Background and aims
Evidence for efficacy of brief alcohol interventions (BAIs) is mainly limited to primary care and at‐risk drinkers. The aim was to test the efficacy of a BAI addressing the full spectrum of alcohol use in a general population sample and across alcohol risk groups.
Design
Two‐parallel‐group randomized controlled trial (allocation ratio 1:1) with post‐baseline assessments at months 3, 6 and 12.
Setting
One municipal registry office in Germany responsible for registration, passport and vehicle admission issues.
Participants
A total of 1646 proactively recruited 18–64‐year‐old adults with past year alcohol use (56% women, 66% low‐risk drinkers) were randomized to intervention (n = 815) or control (n = 831).

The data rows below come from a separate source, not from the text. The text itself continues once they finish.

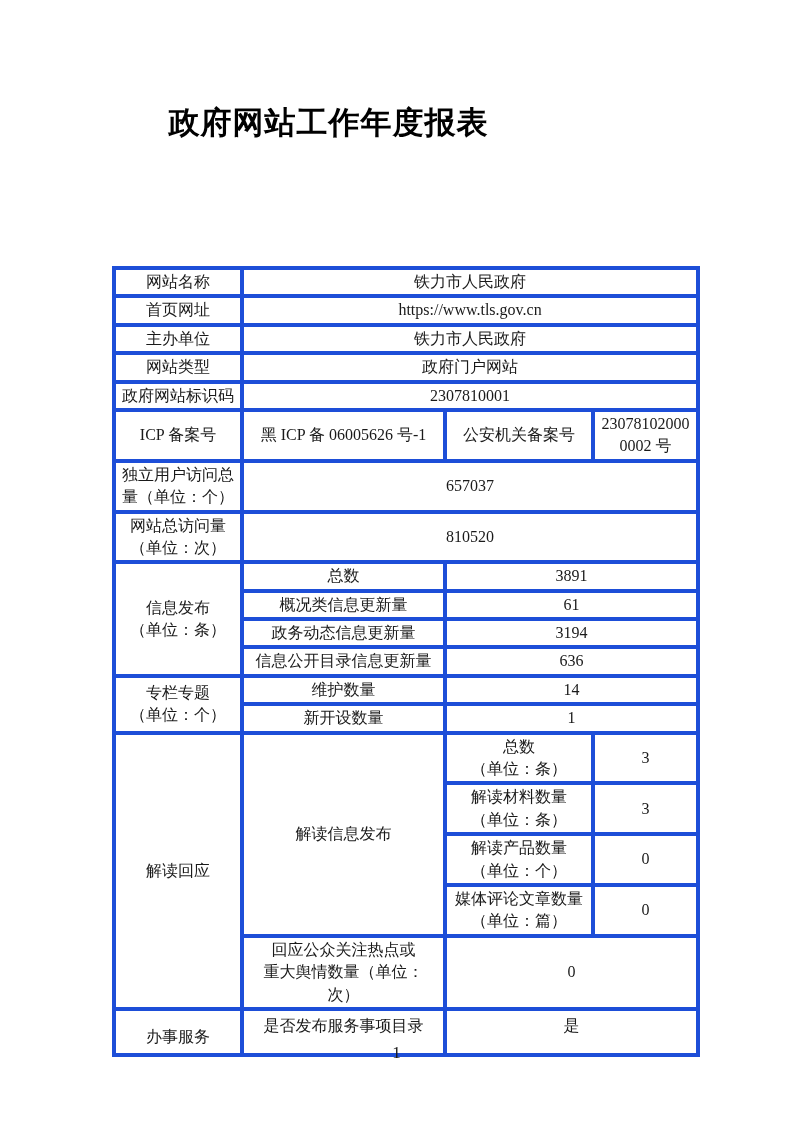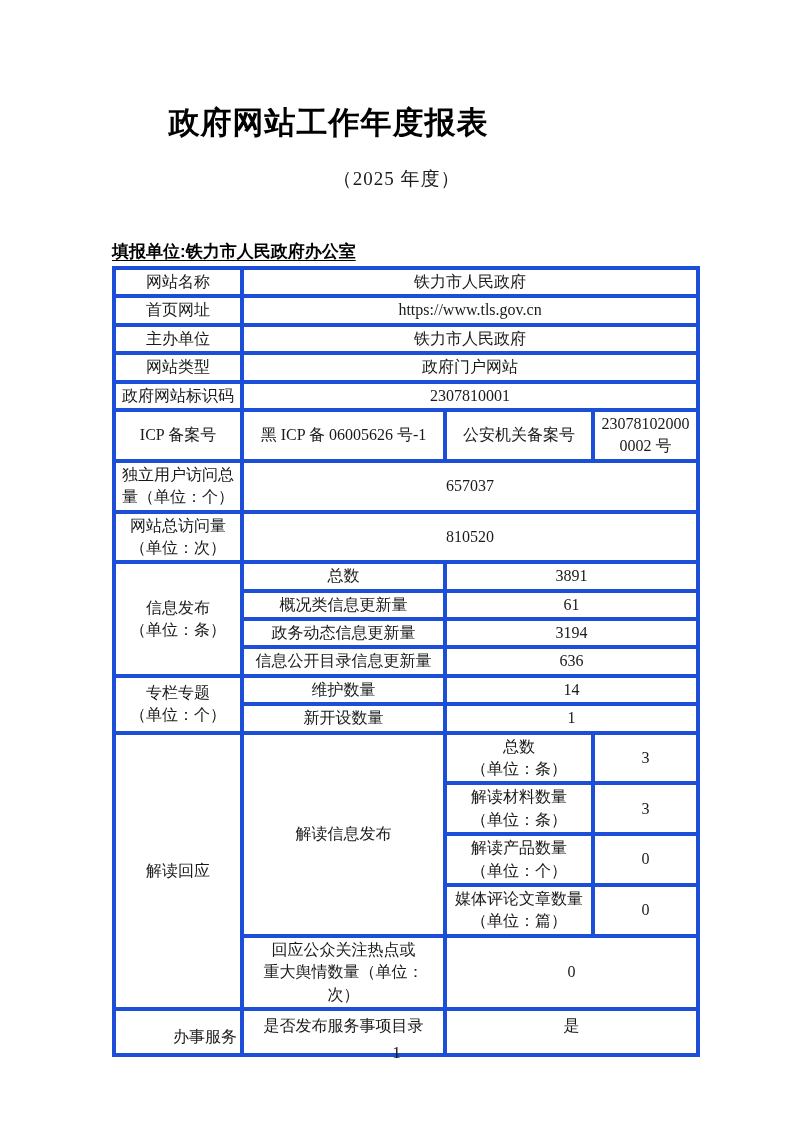"（2025 年度）" div.doc-subtitle { html: <div>（2025 年度）</div> -> none }
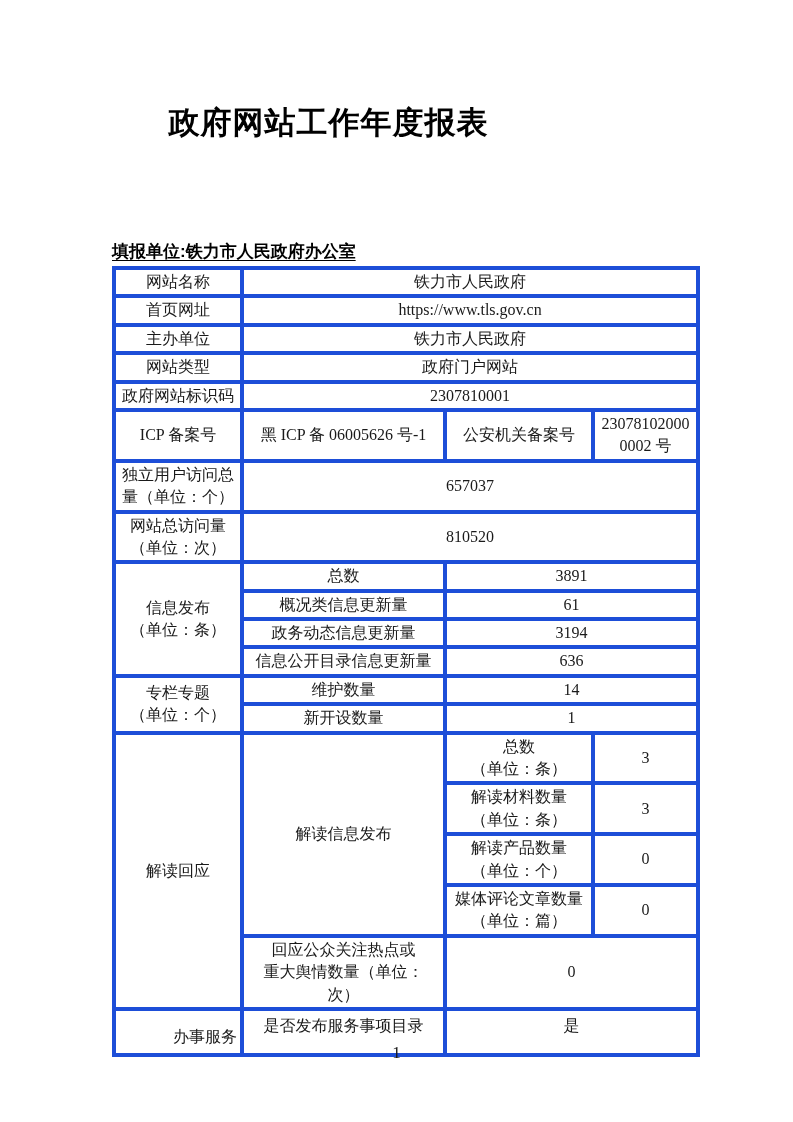"填报单位:铁力市人民政府办公室" div.report-unit { html: <div>填报单位:铁力市人民政府办公室</div> -> none }
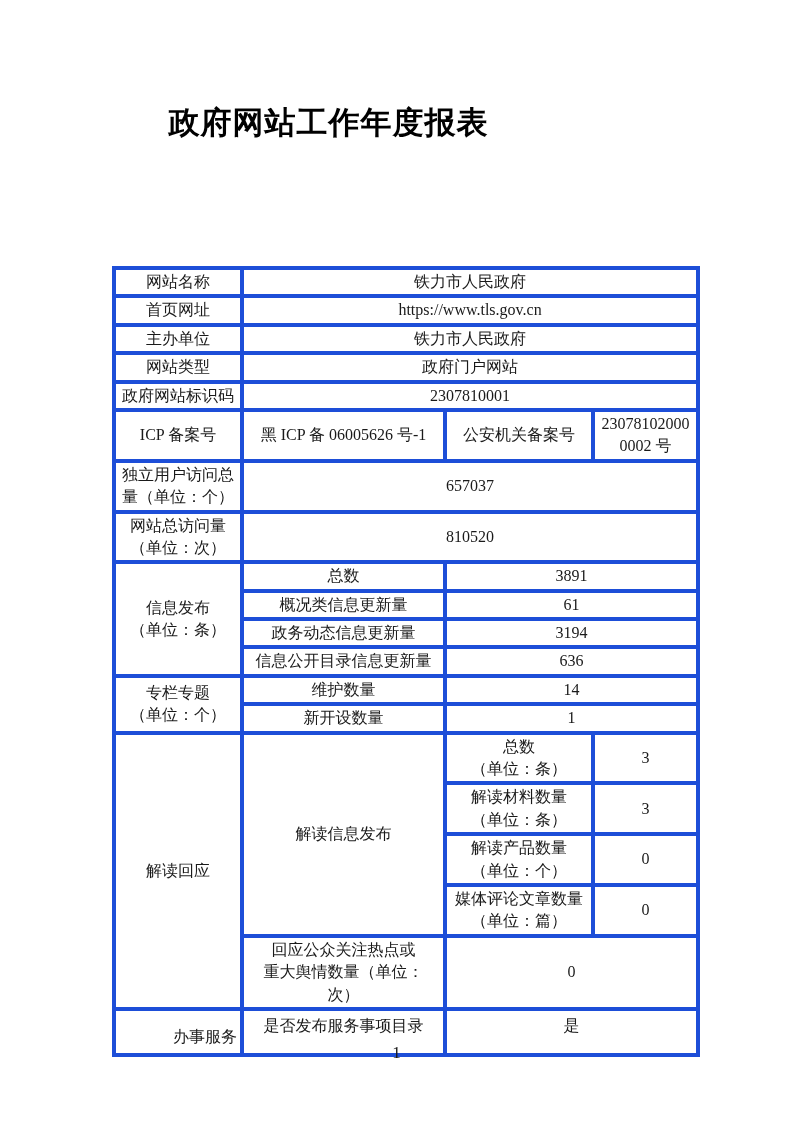"办事服务" td.services-label-cell { text-align: right -> none }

Intervention and comparator
The intervention consisted of assessment plus computer‐generated individualized feedback letters at baseline and months 3 and 6. Comparator was assessment only.
Measurements
Primary outcome was change in the self‐reported number of drinks/week from baseline to 12 months. Changes at 3 and 6 months were secondary outcomes. Moderator was alcohol risk group (low‐risk versus at‐risk drinking) according to the Alcohol Use Disorders Identification Test–Consumption, with scores from 1‐3 (women) and from 1‐4 (men) indicating low‐risk drinking.
Findings
For the whole sample, significant group differences were observed neither at 12‐month follow‐up [incidence rate ratio (IRR) = 1.01, 95% confidence interval (CI) = 0.87–1.17, Bayes factor (BE) = 0.52] nor at previous assessments (month 3: IRR = 1.01, 95% CI = 0.92–1.12, BE = 0.41; month 6: IRR = 0.93, 95% CI = 0.81–1.07, BE = 1.10). Moderator analyses revealed that low‐risk drinkers were more likely to benefit from BAI only at month 6 than at‐risk drinkers (IRR = 0.77, 95% CI = 0.70–0.86).
Conclusions
In a randomized controlled trial, there was no clear evidence for efficacy of a computer‐based brief alcohol intervention in a general population sample, but there was some evidence of medium‐term benefits in the large but understudied group of low‐risk drinkers.